Read this article on Bleacher Report

The NBA announced last Thursday that 103 players, including 80 players from U.S. colleges and 23 international players, have filed as early entry candidates for the 2010 NBA Draft. Add in about 20 college seniors, about half of whom have a very good chance of being drafted, and you have to figure that more than half of the early entries are going undrafted.

It is truly bewildering to try to comprehend the logic behind some of these kid's decisions. What would prompt all these young players to give up their college eligibility for just a remote shot at being drafted? Sure, the John Walls, Evan Turners, and Demarcus Cousins are guaranteed a spot in the lottery, and no one can question their decision, but what about the Malcolm Delaneys, the Talor Battles, and the AJ Ogilvys?
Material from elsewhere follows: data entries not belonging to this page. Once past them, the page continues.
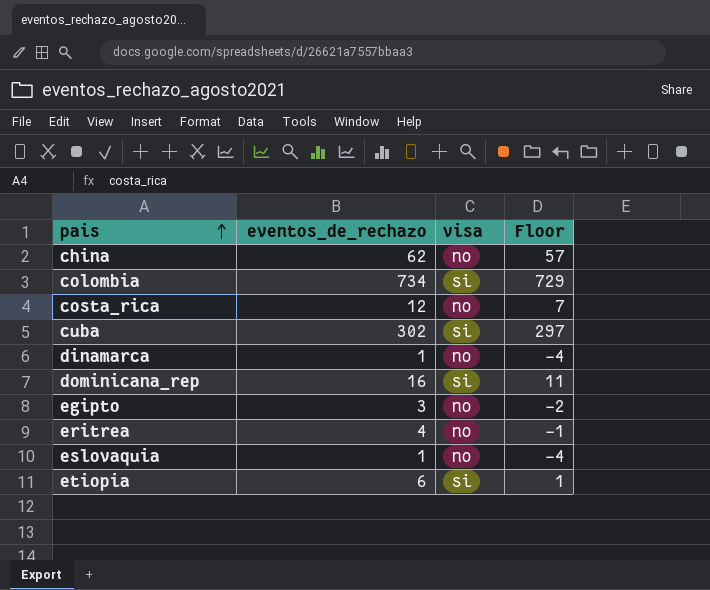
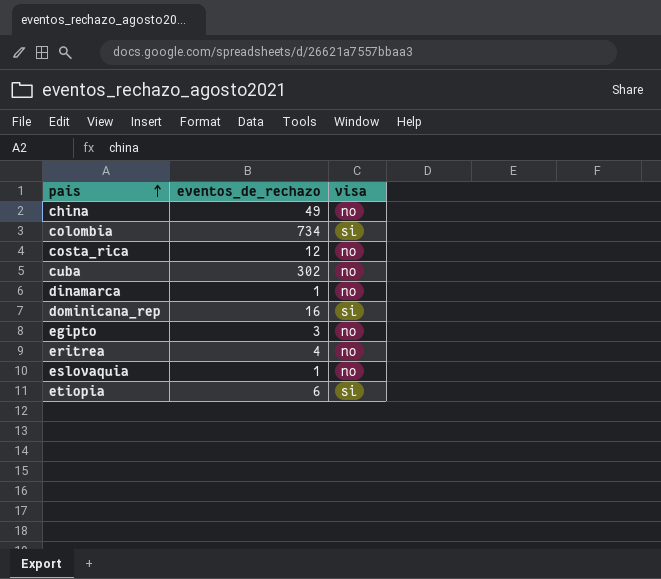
column Floor | formula: [eventos_de_rechazo] - 5 -> none
china | eventos_de_rechazo: 62 -> 49
cuba | visa: si -> no

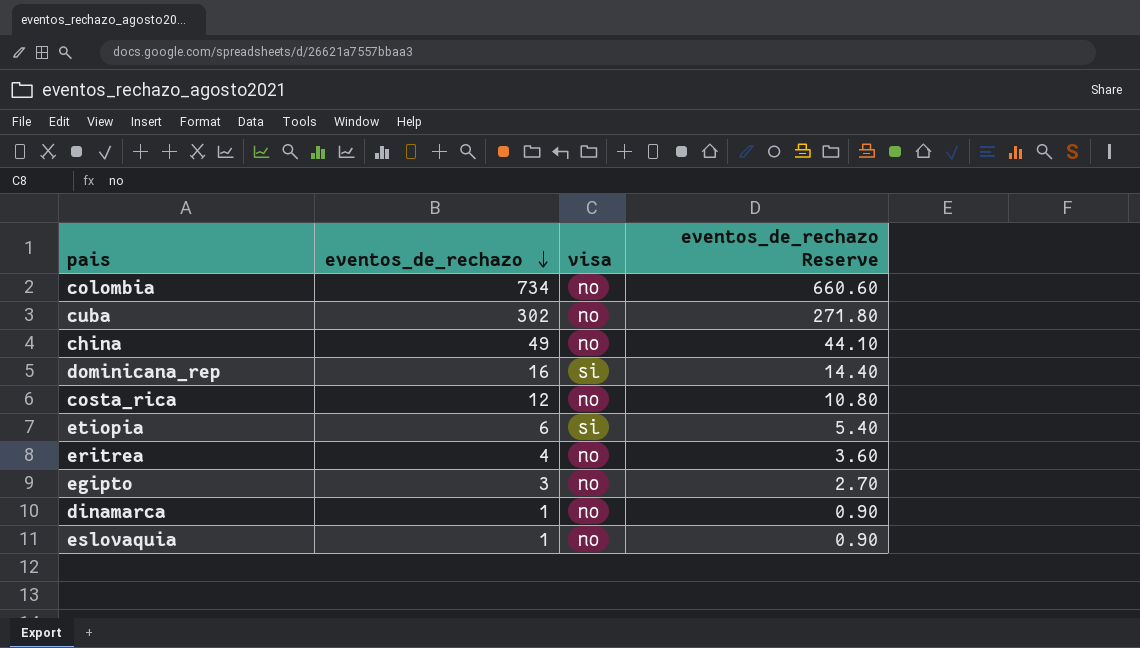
row order: pais ascending -> eventos_de_rechazo descending
column eventos_de_rechazo Reserve | formula: none -> [eventos_de_rechazo] * 0.9
colombia | visa: si -> no

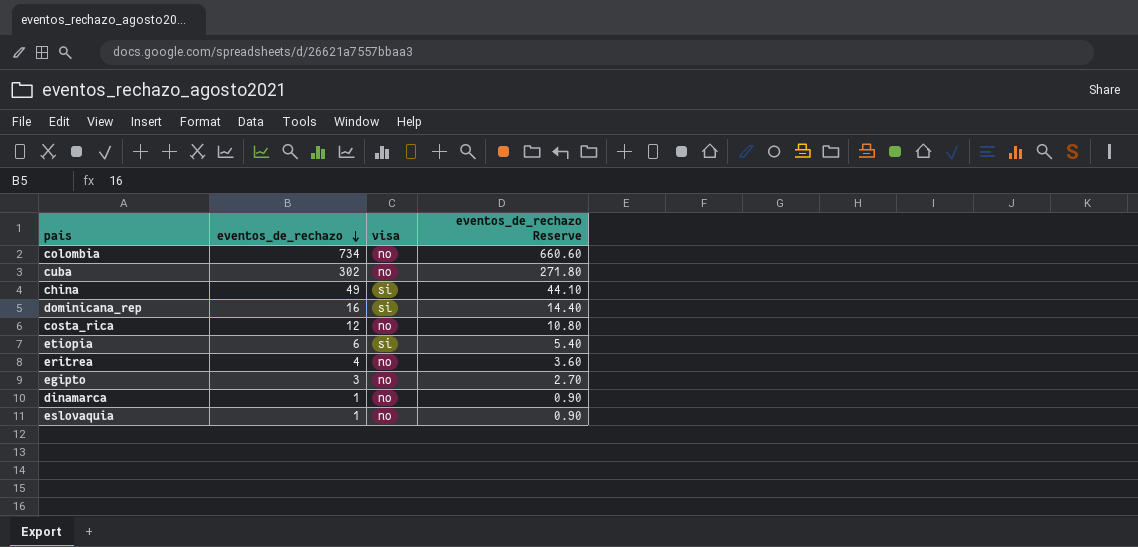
china | visa: no -> si

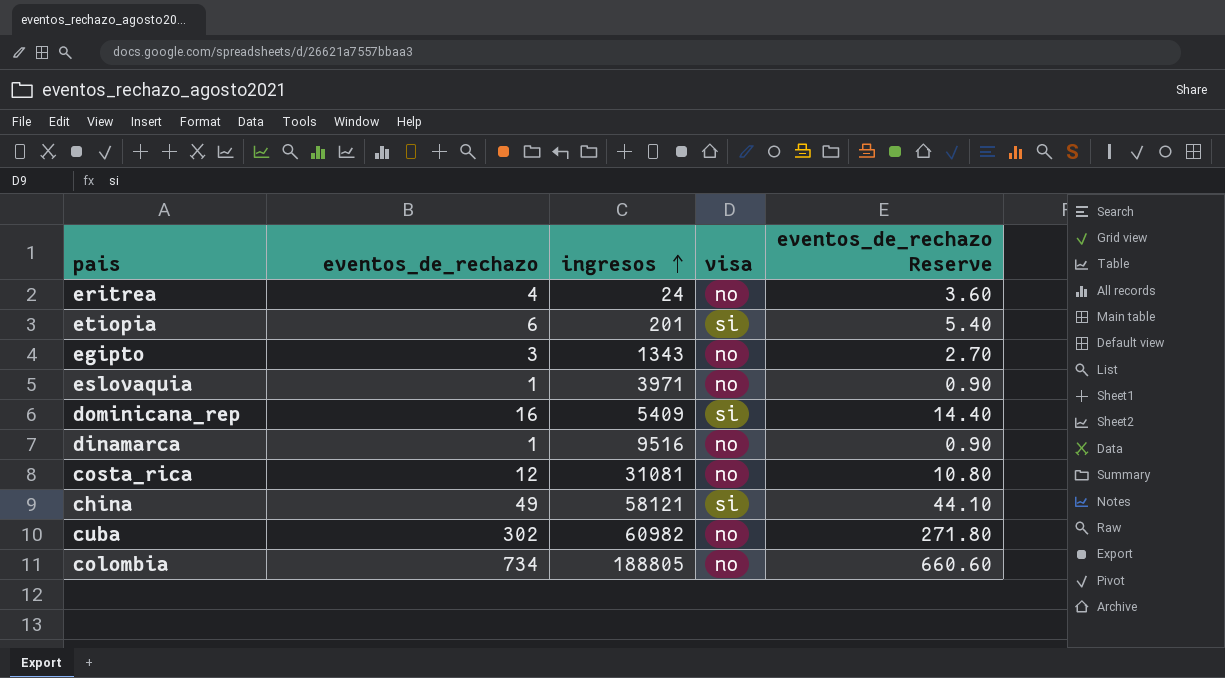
row order: eventos_de_rechazo descending -> ingresos ascending
column ingresos | position: none -> 3

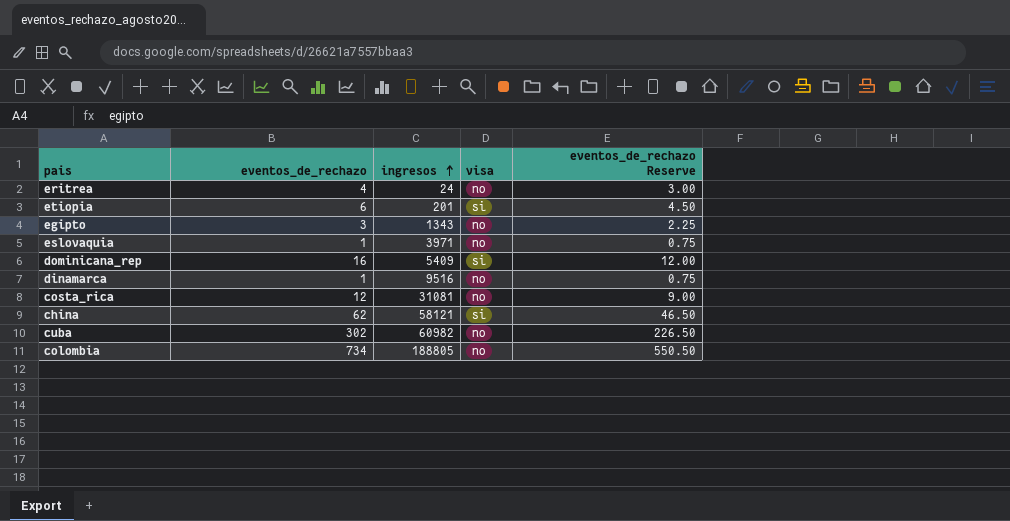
column eventos_de_rechazo Reserve | formula: [eventos_de_rechazo] * 0.9 -> [eventos_de_rechazo] * 0.75
china | eventos_de_rechazo: 49 -> 62

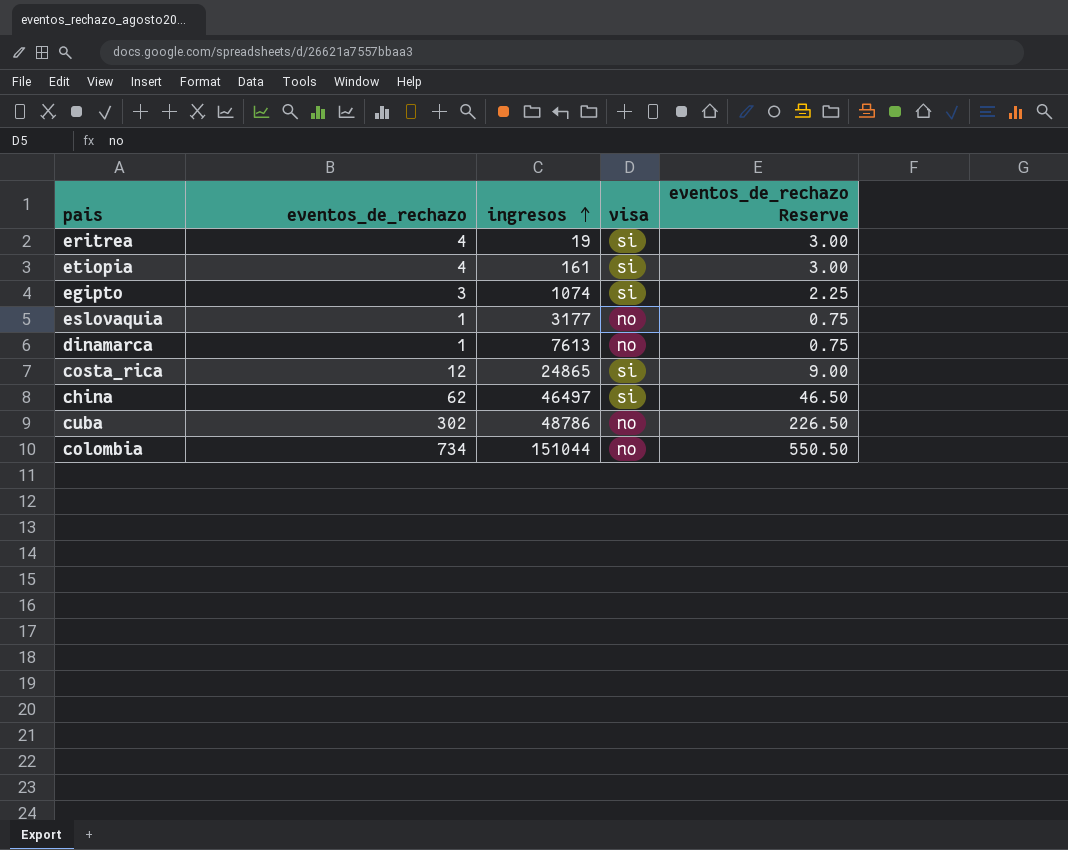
row dominicana_rep: 16 | 5409 | si | 12.00 -> none
eritrea | ingresos: 24 -> 19
eritrea | visa: no -> si
etiopia | eventos_de_rechazo: 6 -> 4
etiopia | ingresos: 201 -> 161
etiopia | eventos_de_rechazo Reserve: 4.50 -> 3.00
egipto | ingresos: 1343 -> 1074
egipto | visa: no -> si
eslovaquia | ingresos: 3971 -> 3177
dinamarca | ingresos: 9516 -> 7613
costa_rica | ingresos: 31081 -> 24865
costa_rica | visa: no -> si
china | ingresos: 58121 -> 46497
cuba | ingresos: 60982 -> 48786
colombia | ingresos: 188805 -> 151044

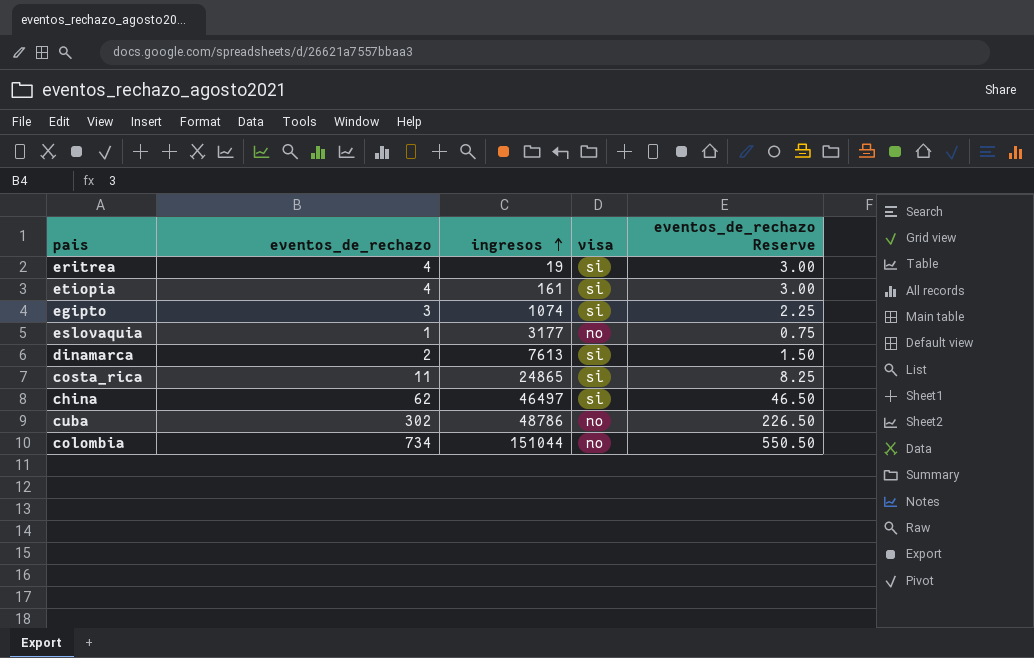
dinamarca | eventos_de_rechazo: 1 -> 2
dinamarca | visa: no -> si
dinamarca | eventos_de_rechazo Reserve: 0.75 -> 1.50
costa_rica | eventos_de_rechazo: 12 -> 11
costa_rica | eventos_de_rechazo Reserve: 9.00 -> 8.25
These are players who could have significantly increased their chances of being drafted by staying in school one more year.
If this disturbing trend continues, should we even be calling these guys student-athletes anymore? College has obviously become and prep program for the NBA, and I just don't see the value in it. The one year rule needs to either be abolished or extended to 2 or 3 years, with the option of entering the draft out of high school. That way, the players who want to go to school can go to school and the players who want to go pro can do that.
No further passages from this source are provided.